This is worth reading to get an idea of the arguments against the ‘Tories red in tooth and claw’ critique you get from left-leaning sources.

Is there a real concern?

The government makes two main points. It argues, first, that reform is needed because UK health outcomes are not as good as in Europe. This point has been subjected to a statistical analysis in the British Medical Journal by Professor John Appleby of the authoritative King’s Fund: http://www.bmj.com/content/342/bmj.d566.full

He argues that UK outcomes on cancer and heart deaths are worse than some countries in Europe, but are coming down faster, so we’ll be better soon, that in other illnesses the UK does better and that much of the difference is down to how the data are collected and analysed, rather than actual differences.

In a later article, Appleby points to the British Social Attitudes survey results, which show increasing public support for the NHS, and evidence that the public thinks it’s improving. A link to Appleby’s article: http://www.bmj.com/content/342/bmj.d1836.full

And to a summary of the British Attitudes survey (actually co-authored by Appleby, so it appears his BMJ article is in the nature of an advert for his work – what an academic would call effective dissemination):

http://www.natcen.ac.uk/media/606952/nat%20british%20social%20attitudes%20survey%20summary%204.pdf

This report says:

The largest increases [in positive views of the NHS] have been among those with traditionally low levels of satisfaction.
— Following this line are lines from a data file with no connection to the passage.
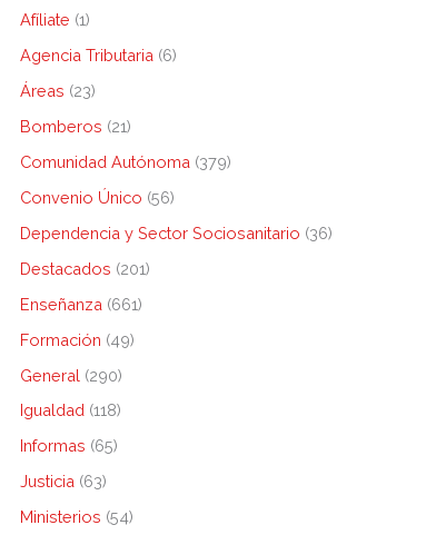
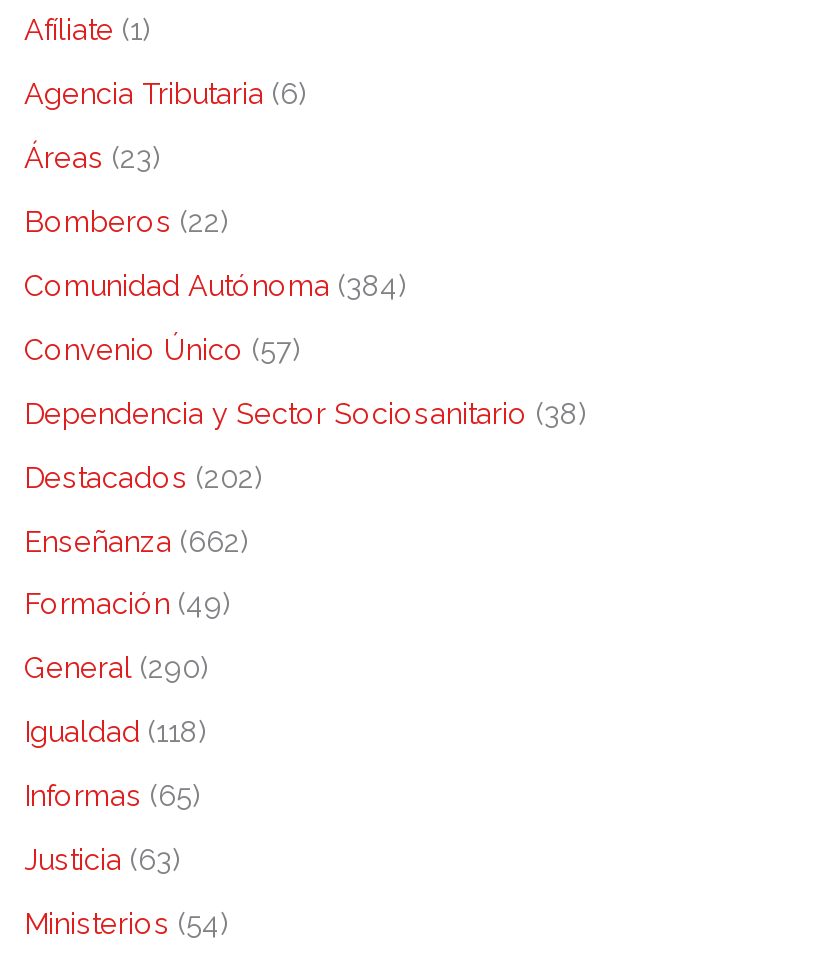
[20,117,131,136] Bomberos (21) -> [24,204,228,238] Bomberos (22)
[20,152,231,171] Comunidad Autónoma (379) -> [24,268,406,302] Comunidad Autónoma (384)
[20,188,175,207] Convenio Único (56) -> [24,332,300,366] Convenio Único (57)
[20,223,333,242] Dependencia y Sector Sociosanitario (36) -> [24,396,586,430] Dependencia y Sector Sociosanitario (38)
[20,259,150,278] Destacados (201) -> [24,459,262,493] Destacados (202)
[20,294,142,313] Enseñanza (661) -> [24,523,248,557] Enseñanza (662)

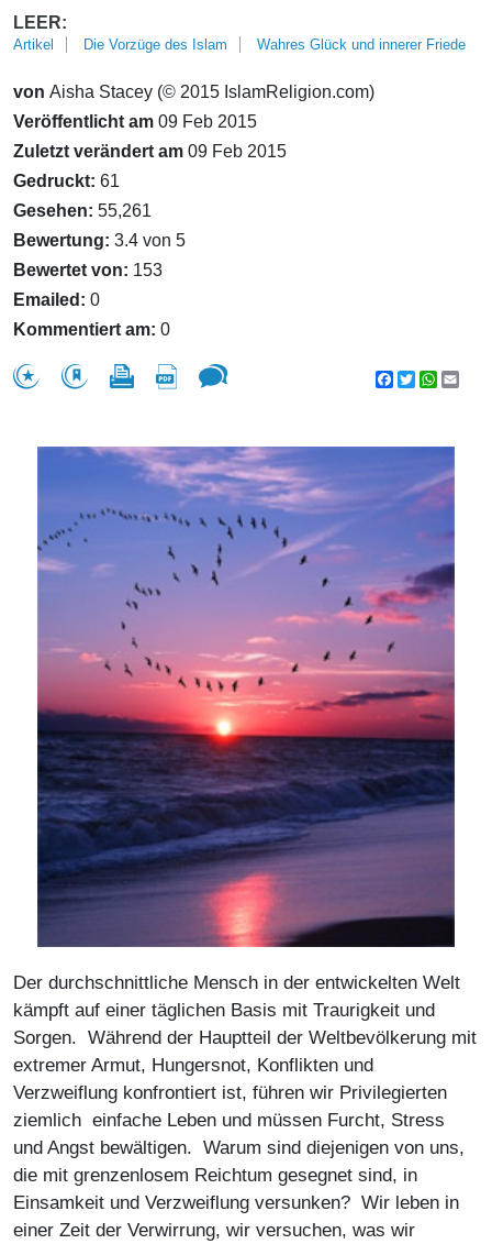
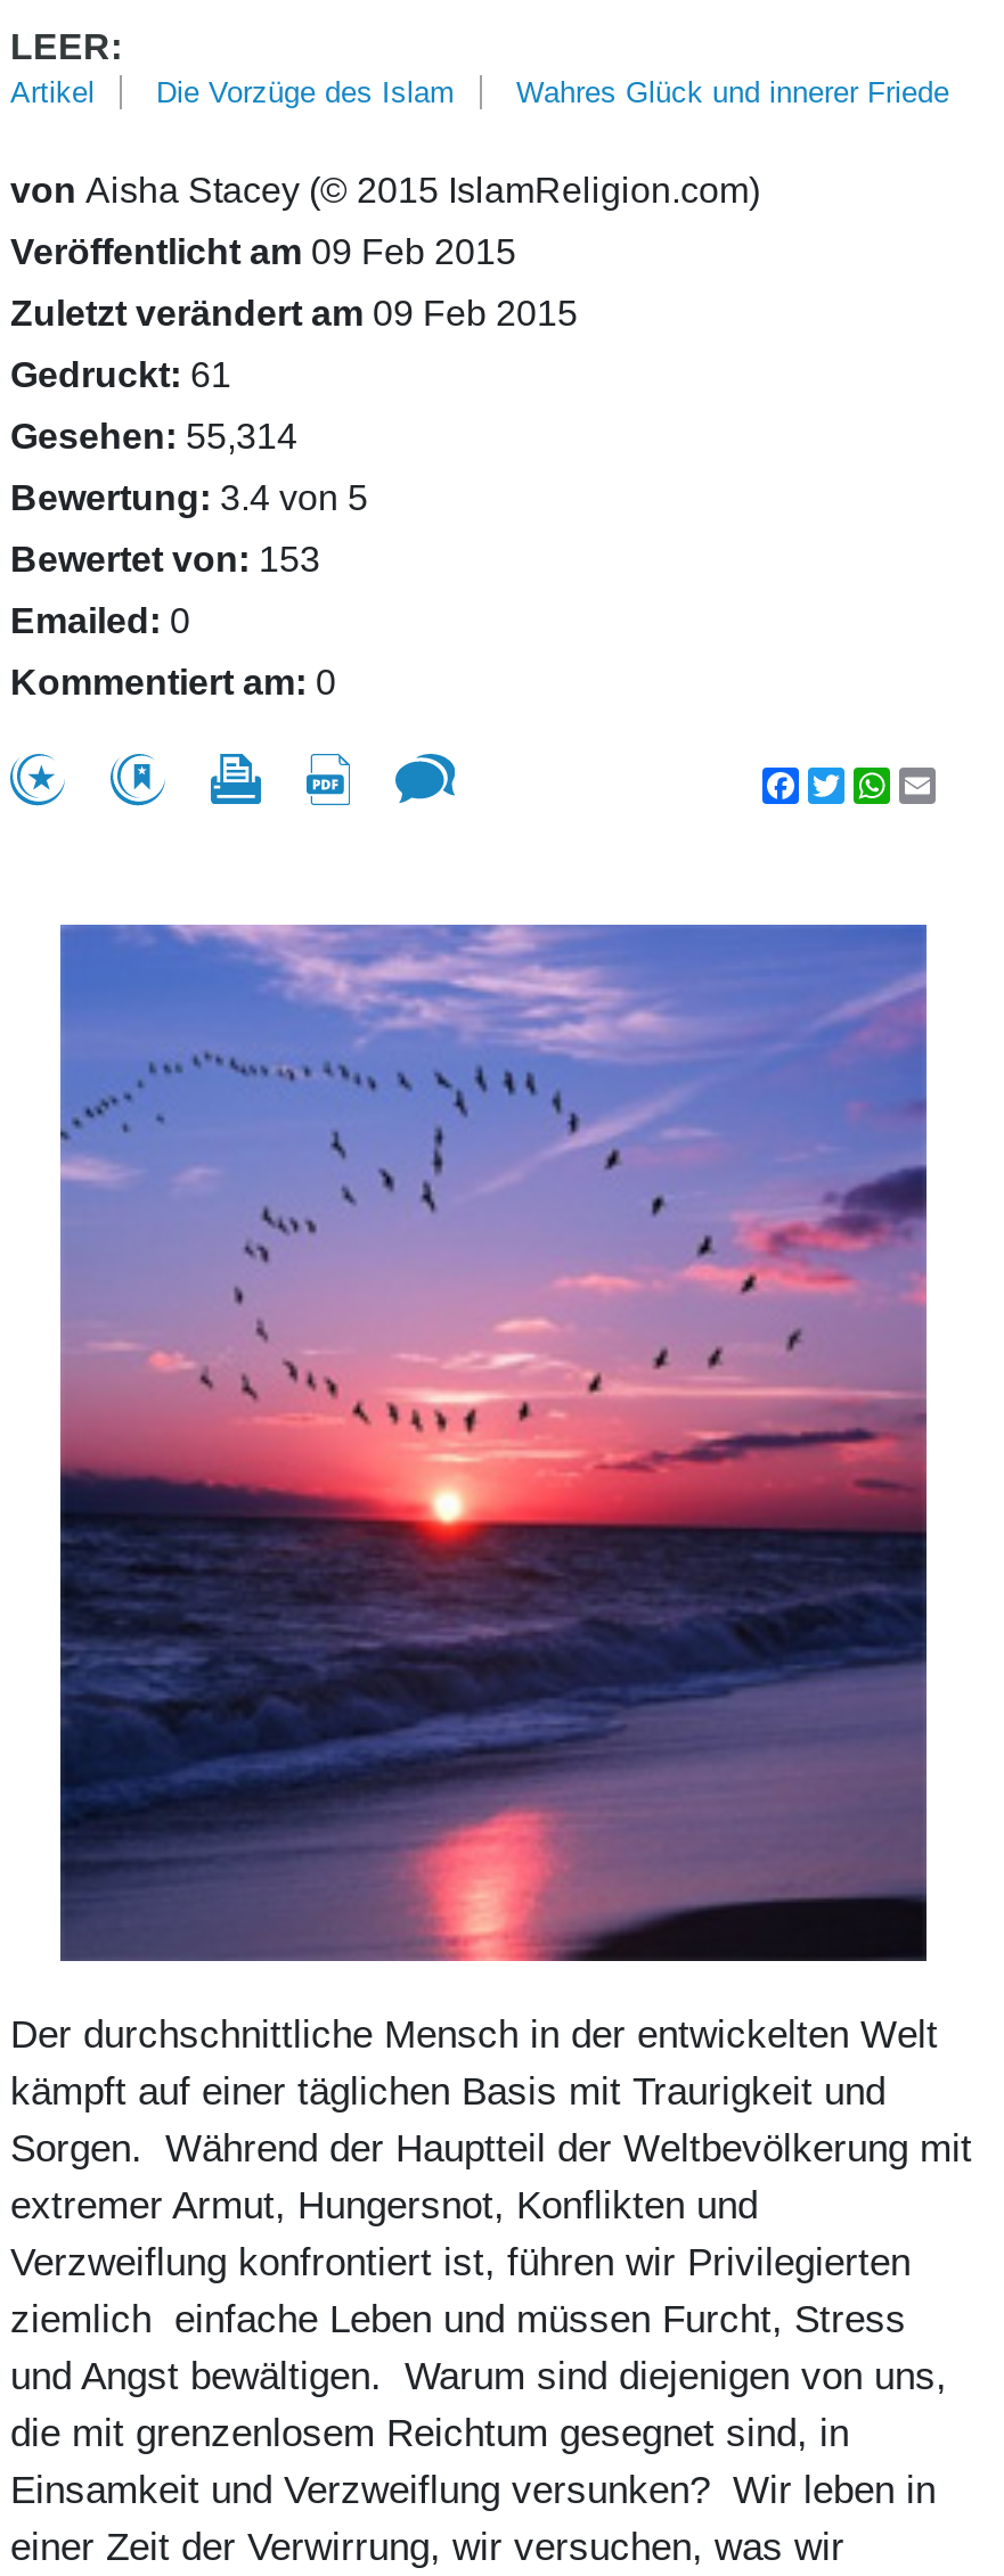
[13,201,152,220] Gesehen: 55,261 -> [10,417,297,456] Gesehen: 55,314

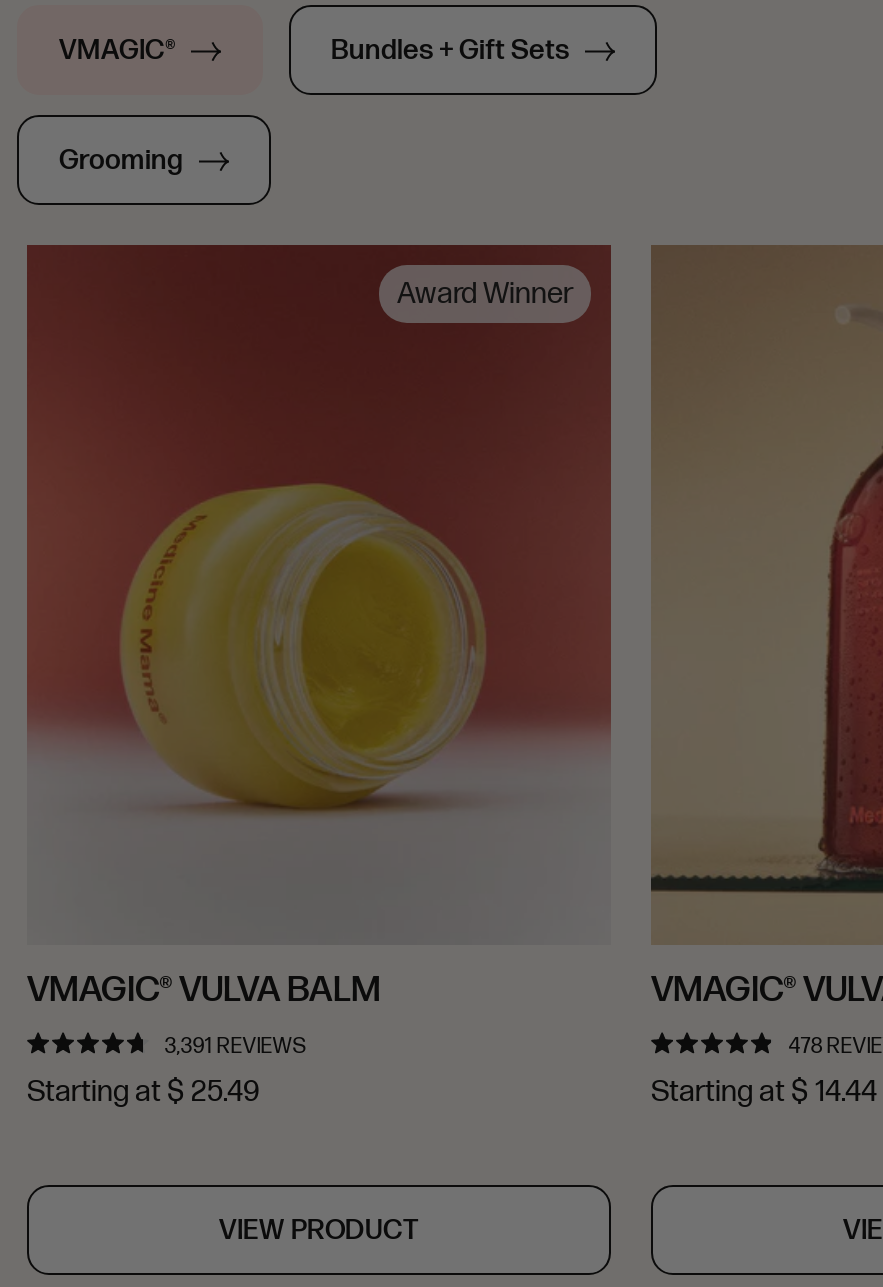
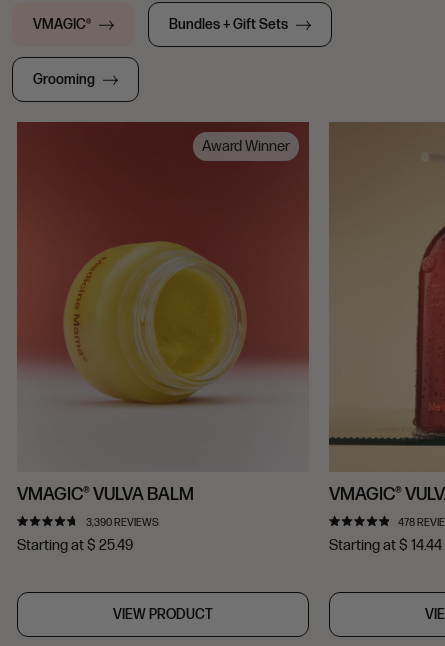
[164,1034,306,1060] 3,391 REVIEWS -> [86,516,159,529] 3,390 REVIEWS

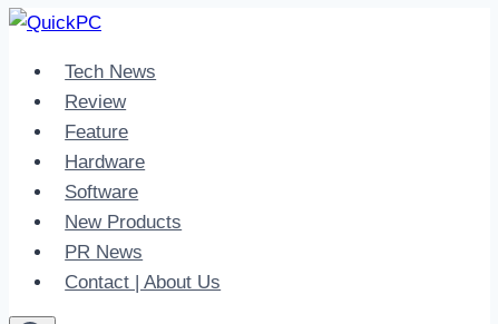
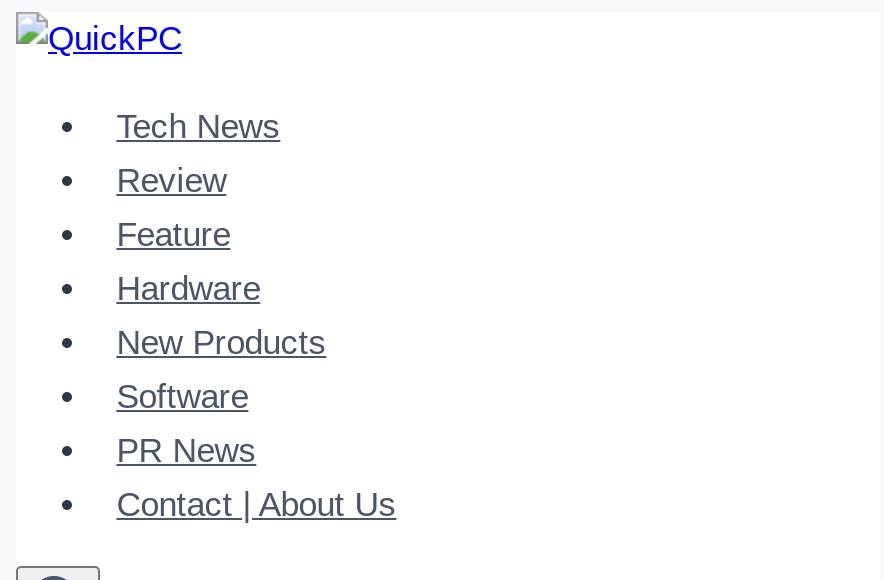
moved [65,181,138,203] -> [116,378,248,416]: Software
moved [65,212,182,233] -> [116,324,326,362]: New Products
These include 18-34 year olds (up 32 percentage points since 1996, compared with an increase of 24 points among those aged 65 and over) and better-off households in the top two income quartiles (up 31 and 36 percentage points respectively since 1996, compared with an increase of 25 points among the lowest income quartile).

While satisfaction with the NHS among Conservative supporters fell initially when Labour came to power, it rose 12 percentage points between 1996 and 2009, reaching a high of 61% in 2009.

So actually it seems that people mainly like the NHS as it is. We know this, of course, because satisfaction surveys are not the most sophisticated way of measuring effective healthcare outcomes and most people could not imagine how it might be better if they’ve had (or they’ve heard that other people they know had) a broadly good experience. But all this does not add up to an overwhelming case for a very disruptive reform in most people’s eyes.

The second, and more important, point the government makes is that the NHS will have to cope with escalating demand and need and these reforms empower people in the NHS to transform the way they work to meet that demand.

You can of course go back to the horse’s mouth. Andrew Lansley gives an extended 42-minute interview on a doctor’s website at:

http://healthandcare.dh.gov.uk/andrew-lansley-talks-to-doctors-net-about-modernisation

(unfortunately, you have to sign up for other things – make sure you set your preferences); if you think 42 minutes is too long, set it going and do other things on your computer while it’s running; don’t do this at night, it’s very soporific. For example, he argues that cherry-picking will not be possible because if GPs set up an integrated care pathway, private sector companies can’t pick off individual procedures. The journo who interviews him puts serious criticisms (from doctors) to him, for example from specialist doctors who say they have studied to acquire the knowledge about what is effective, so how can GPs make these decisions, and, for example again, if things don’t work out, what are they going to do? He, of course, sounds eminently reasonable, and the interview doesn’t really put him under Paxman-like pressure, but it does give you a picture of what he thinks.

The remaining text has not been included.